Kat fuhr damit fort, ihre Sachen zu packen. Sie nahm ihren Lieblingsrucksack, den er ihr in Kanada gekauft hatte, und verstaute die Laufausrüstung darin, obwohl er schon so voll mit Erinnerungen war.

»Lass uns darüber reden«, bat Dylan. »Was auch immer zwischen uns passiert ist, wir hätten schon vor Jahren darüber reden sollen. Lass uns das jetzt tun. In aller Ruhe.«

»Da ist nichts«, beharrte Kat und schenkte ihm ein seltsam trauriges Lächeln, bevor sie den Raum verließ. Dylan hatte dieses Lächeln nie vergessen, weil er es noch nie in ihrem Gesicht gesehen hatte und er dadurch verstanden hatte, dass sie zu einer Fremden geworden war. Er hätte ihr nachgehen können. Hätte sie davon abhalten können, ihre Mietwohnung zu verlassen, mit ihr reden, sie anbetteln können, zu warten, bis sich der Sturm in ihren aufgewühlten Gedanken gelegt hatte. Doch er hatte sie gehen lassen und niemals wiedergesehen.

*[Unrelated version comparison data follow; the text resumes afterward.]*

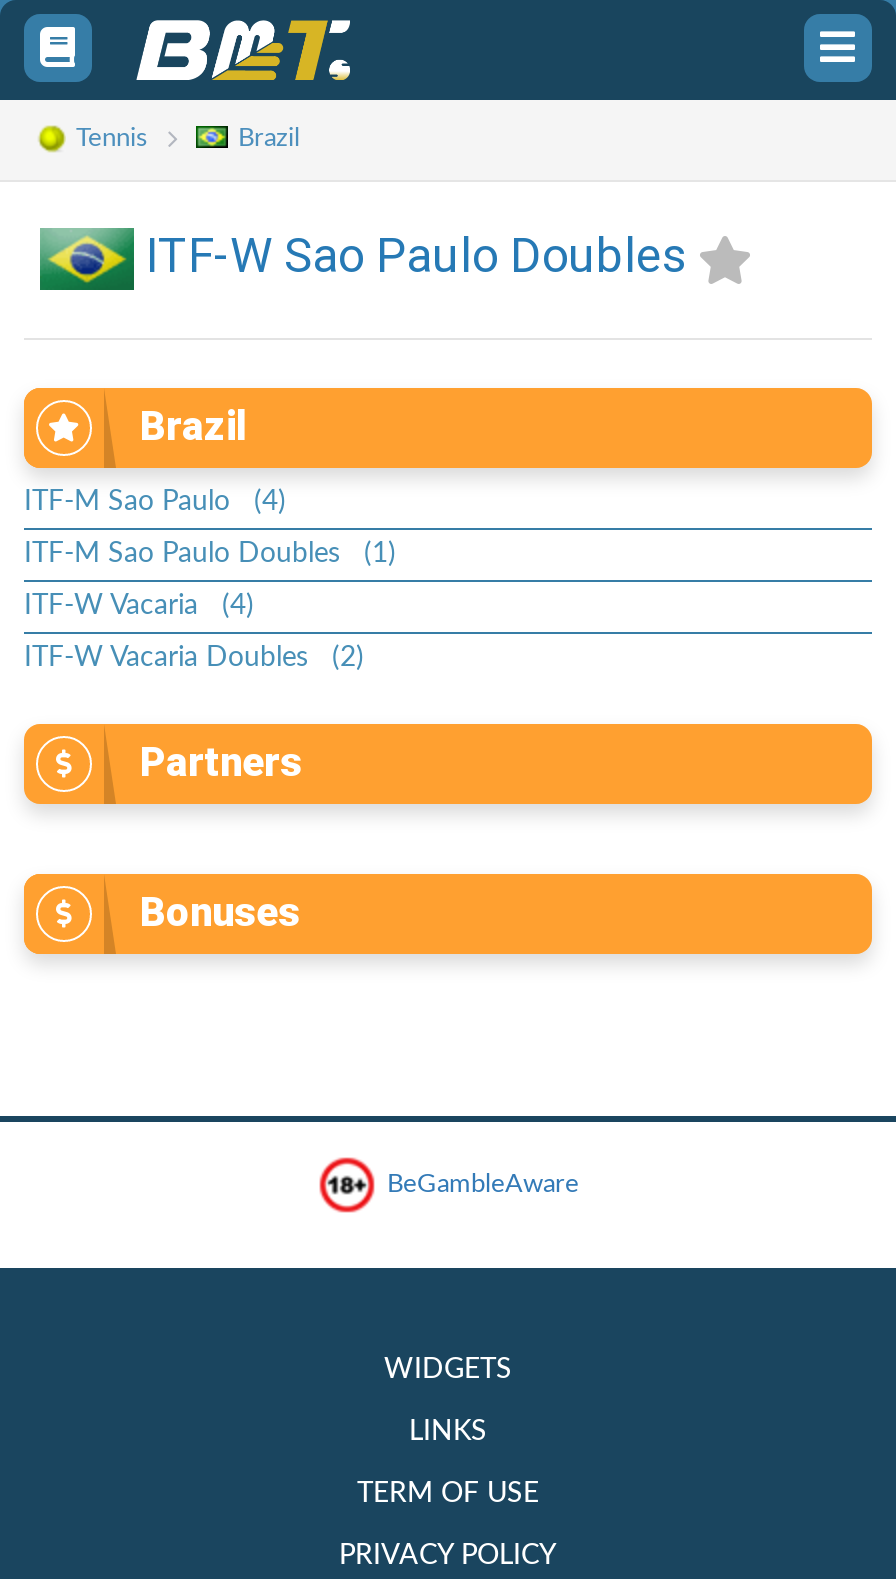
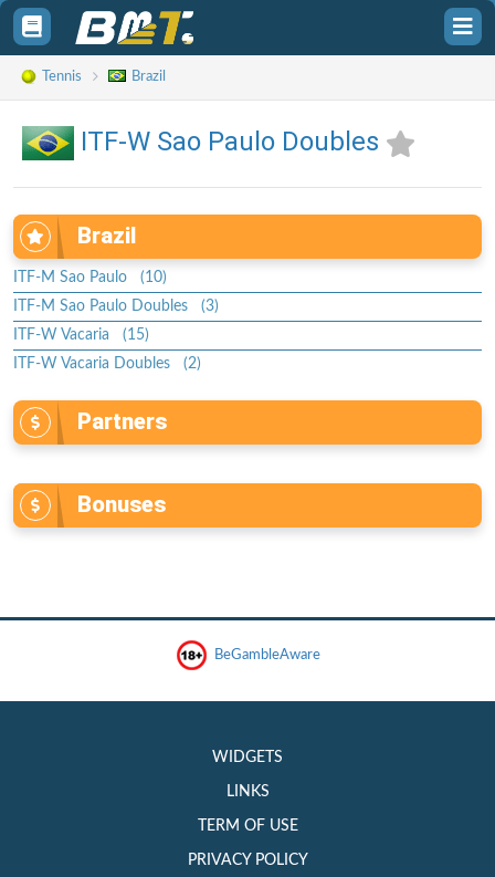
[24,488,286,516] ITF-M Sao Paulo (4) -> [13,270,167,285] ITF-M Sao Paulo (10)
[24,540,396,568] ITF-M Sao Paulo Doubles (1) -> [13,299,219,314] ITF-M Sao Paulo Doubles (3)
[24,592,254,620] ITF-W Vacaria (4) -> [13,327,149,343] ITF-W Vacaria (15)

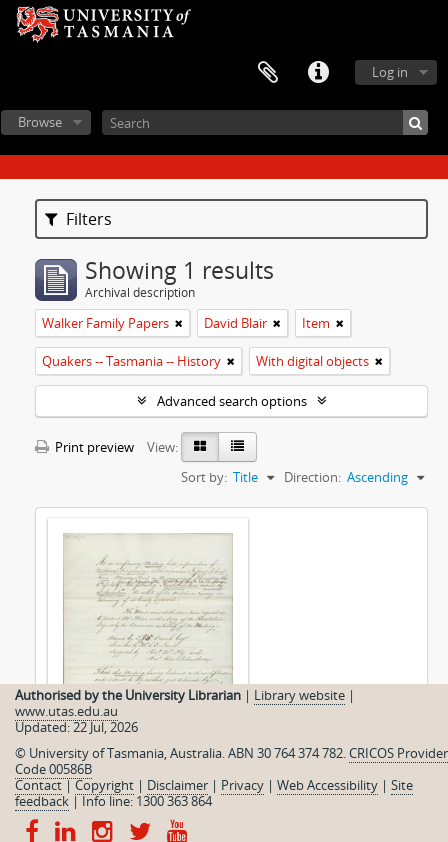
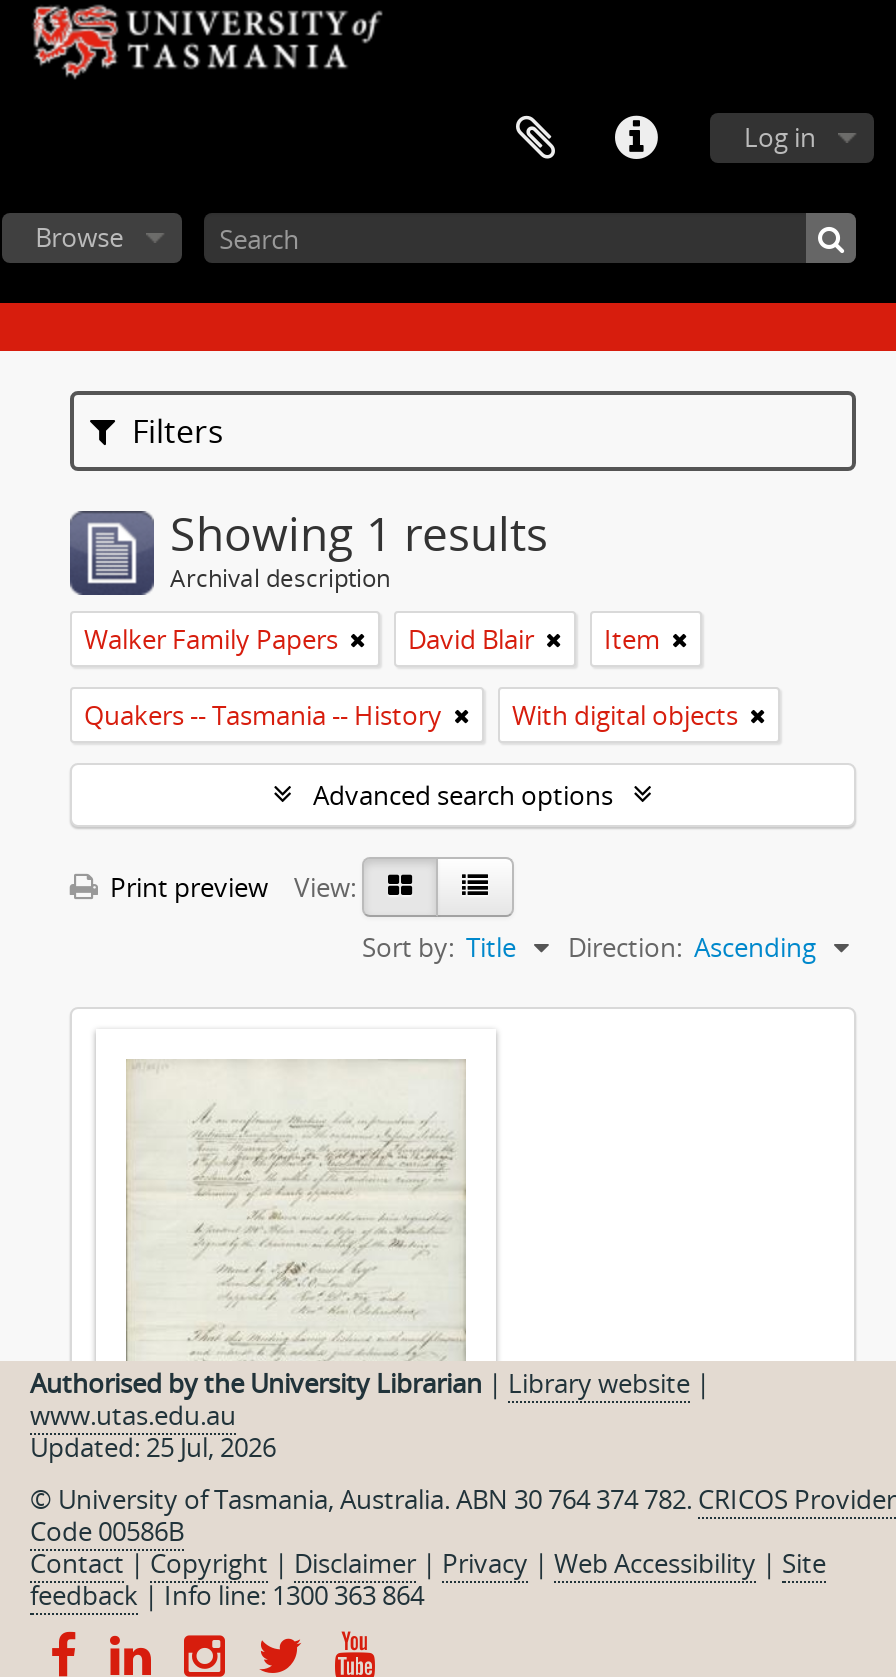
[15,718,138,736] Updated: 22 Jul, 2026 -> [30,1429,276,1465] Updated: 25 Jul, 2026

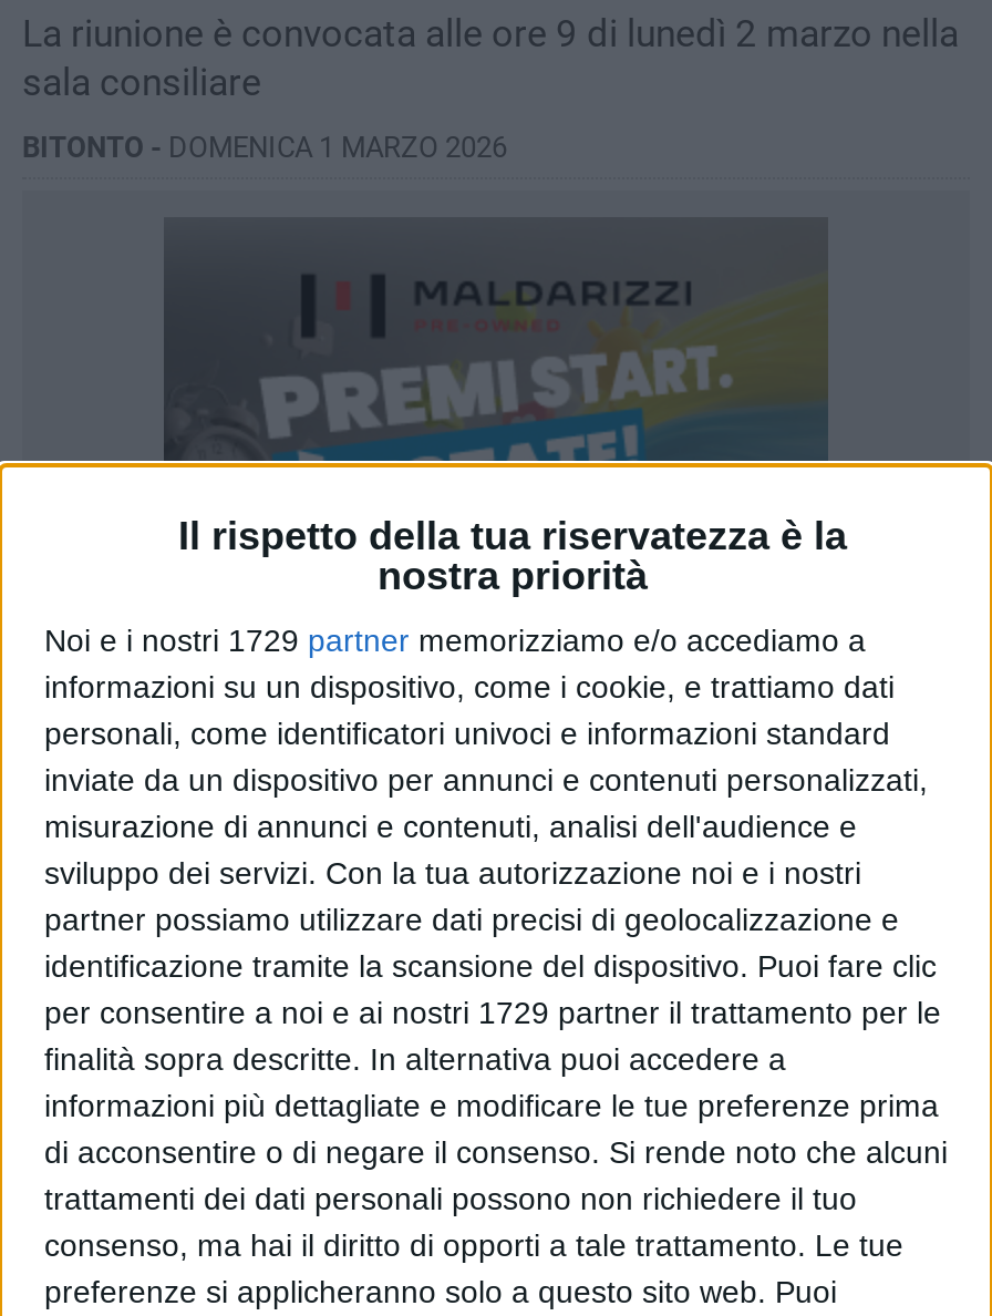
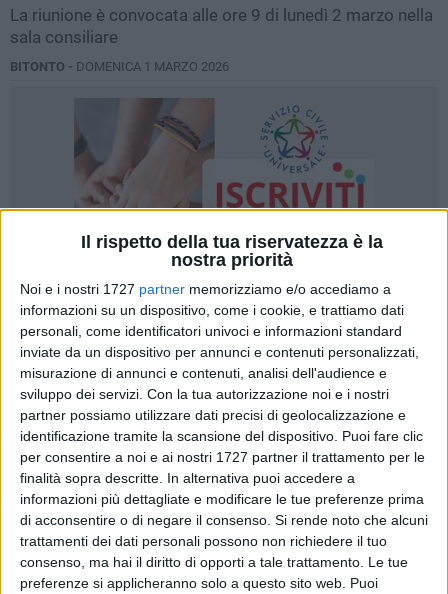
[164,253,828,461] [image] -> [75,112,373,208] [image]
[44,622,866,657] Noi e i nostri 1729 partner memorizziamo e/o accediamo a -> [20,281,391,297] Noi e i nostri 1727 partner memorizziamo e/o accediamo a
[44,994,941,1029] per consentire a noi e ai nostri 1729 partner il trattamento per le -> [20,449,425,465] per consentire a noi e ai nostri 1727 partner il trattamento per le

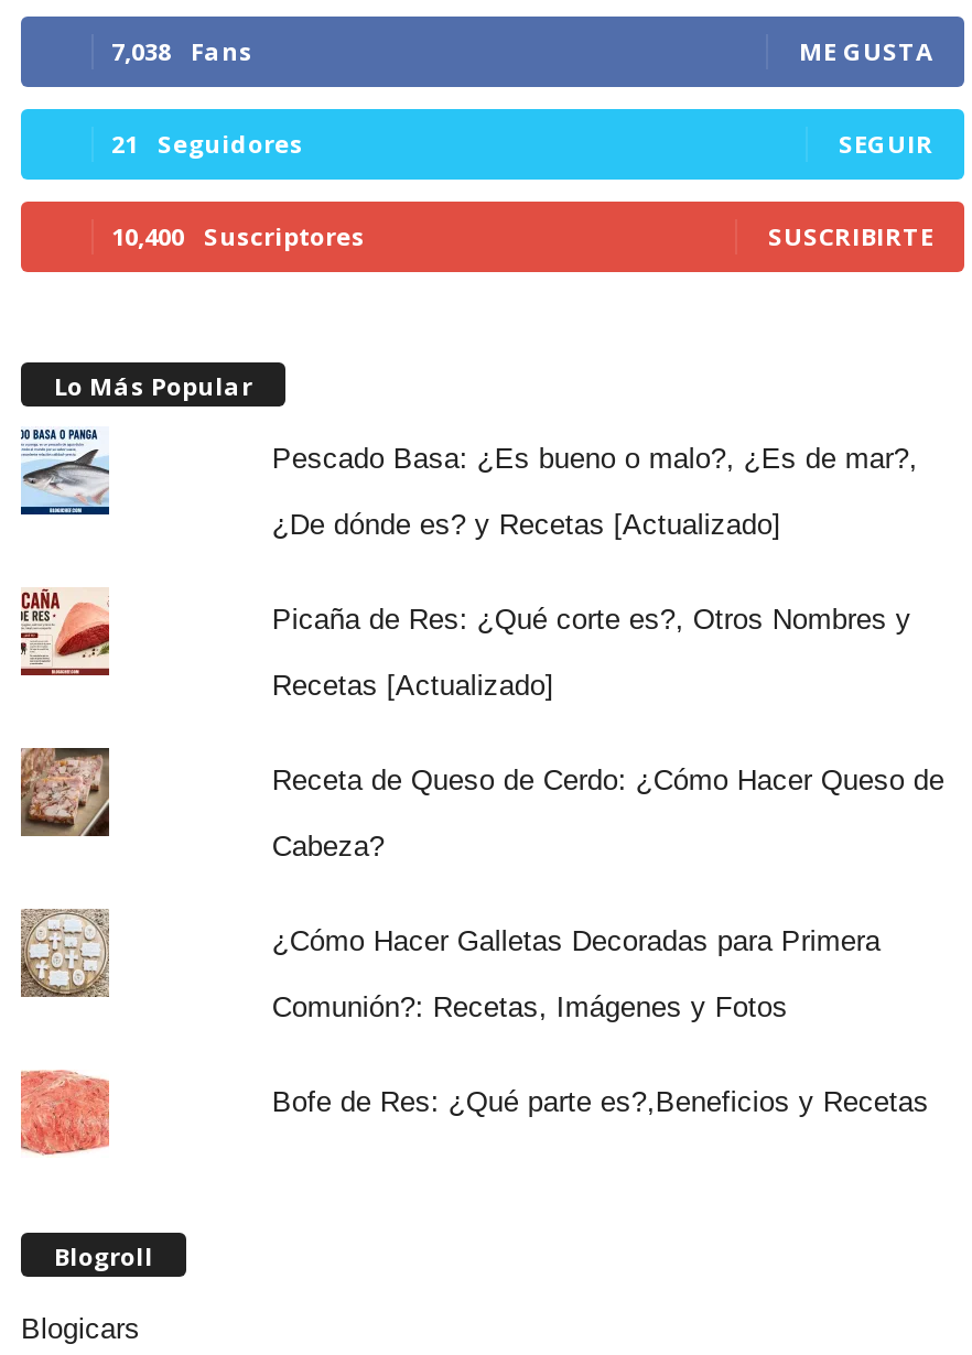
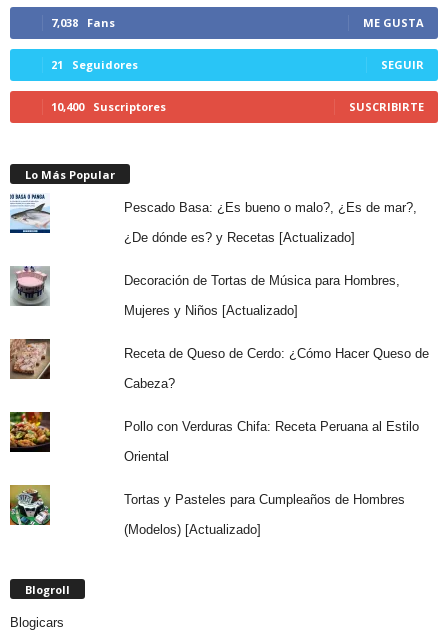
[21,587,111,678] [image] -> [10,265,50,307] [image]
[272,603,911,636] Picaña de Res: ¿Qué corte es?, Otros Nombres y -> [124,273,400,288] Decoración de Tortas de Música para Hombres,
[272,669,554,702] Recetas [Actualizado] -> [124,303,298,318] Mujeres y Niños [Actualizado]
[19,911,109,999] [image] -> [9,412,50,453] [image]
[272,924,929,1118] ¿Cómo Hacer Galletas Decoradas para Primera | Comunión?: Recetas, Imágenes y Fotos | Bofe de Res: ¿Qué parte es?,Beneficios y Recetas -> [124,419,419,537] Pollo con Verduras Chifa: Receta Peruana al Estilo | Oriental | Tortas y Pasteles para Cumpleaños de Hombres | (Modelos) [Actualizado]
[19,1070,111,1158] [image] -> [9,484,51,526] [image]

Später war ihm klargeworden, dass sich ihre letzte Bemerkung wahrscheinlich nicht auf die Distanz bezogen hatte, die zwischen ihnen entstanden war. Was Kat anging, war es eine Zusammenfassung dessen gewesen, was von ihrer Beziehung übrig geblieben war. Er hatte viel Zeit mit dem Versuch verbracht, zu verstehen, was schiefgelaufen war. Manchmal gab er sich selbst die Schuld, manchmal überlegte er, ob Kat gestörter war, als ihm klar gewesen war. So musste es gewesen sein. Schließlich war sie spurlos aus seinem und Jenns Leben verschwunden.

In den nächsten drei Jahren hatte er gelegentlich von ihr gehört, kurze, unangenehme Telefonate, bei denen keiner von ihnen viel sagte – sie, weil sie nicht wollte, er, weil er nicht wusste, was. Und dann war Kat für immer aus ihrem Leben verschwunden.

Doch nun schien es, als hätte sie Jenn in ihrem Herzen behalten. So sehr er sich angesichts dieses Umstands auch Entschuldigungen für Kat ausdachte – und so sehr er sich auch für Jenn freute –, war das ziemlich gefühlskalt. Schlicht und einfach grausam. Auch wenn ihre Beziehung kompliziert gewesen war, hätte die Zeit alten Streitereien und Feindseligkeiten mit Sicherheit die Schärfe genommen, und er wusste beim besten Willen nicht, was er getan haben sollte, um solch eine Behandlung zu verdienen.

Auch wenn es so aussah, als hätte Kat sie hergelockt, fragte er sich doch, wie sie reagieren würde, wenn sie ihr auf einem bewaldeten Hang begegneten.

So sehr er sich auch bemühte, konnte er sich nicht entscheiden, wie seine eigene Reaktion aussehen würde.